In your copy, set down the entries exactly and exclude the pictures.

-- INFORMATION PROVIDED follows --

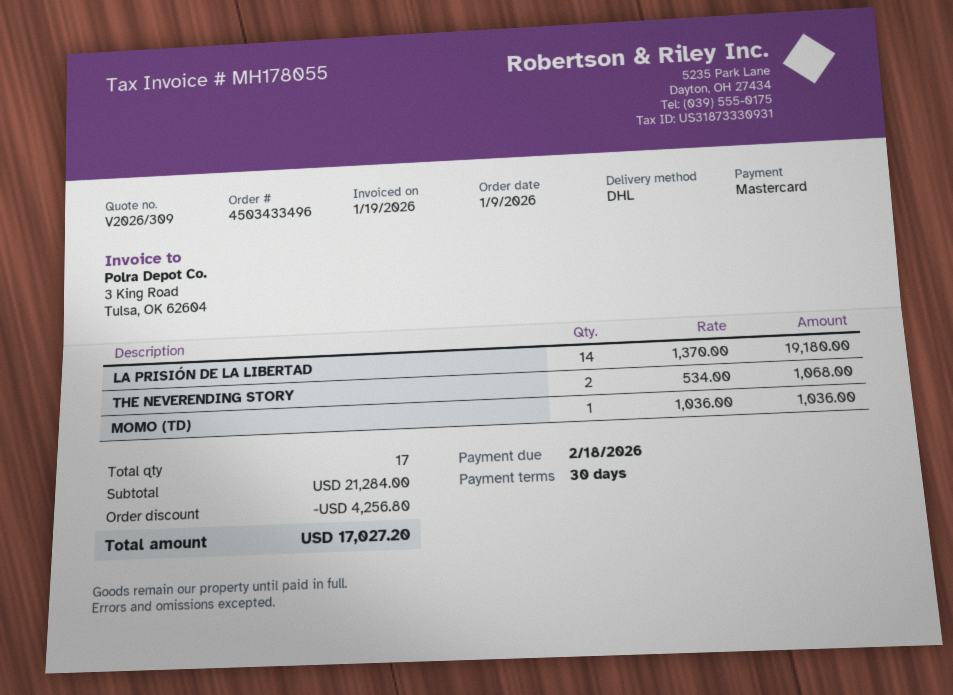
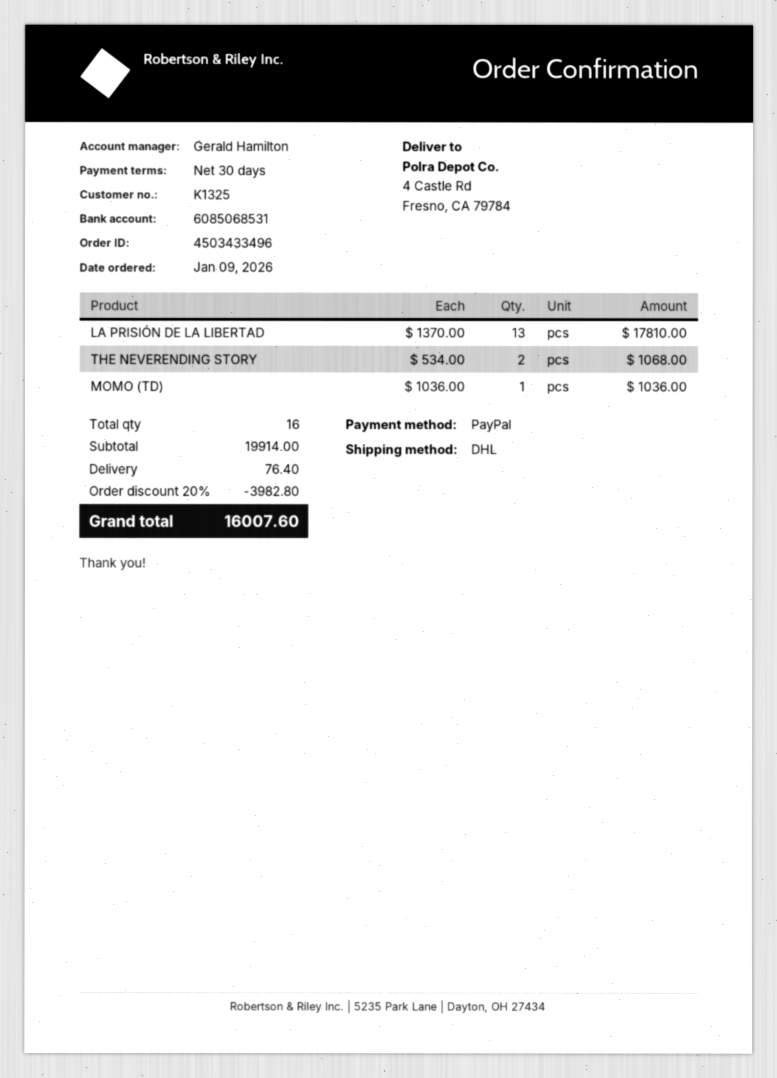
payment method: Mastercard -> PayPal
LA PRISIÓN DE LA LIBERTAD: 14 x 1370.00 = 19180.00 -> 13 x 1370.00 = 17810.00
total quantity: 17 -> 16
subtotal: 21284.00 -> 19914.00
discount: 4256.80 -> 3982.80
shipping: none -> 76.40
total: 17027.20 -> 16007.60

-- INFORMATION PROVIDED concluded --

REPLY:
payment method: Mastercard -> PayPal
LA PRISIÓN DE LA LIBERTAD: 14 x 1370.00 = 19180.00 -> 13 x 1370.00 = 17810.00
total quantity: 17 -> 16
subtotal: 21284.00 -> 19914.00
discount: 4256.80 -> 3982.80
shipping: none -> 76.40
total: 17027.20 -> 16007.60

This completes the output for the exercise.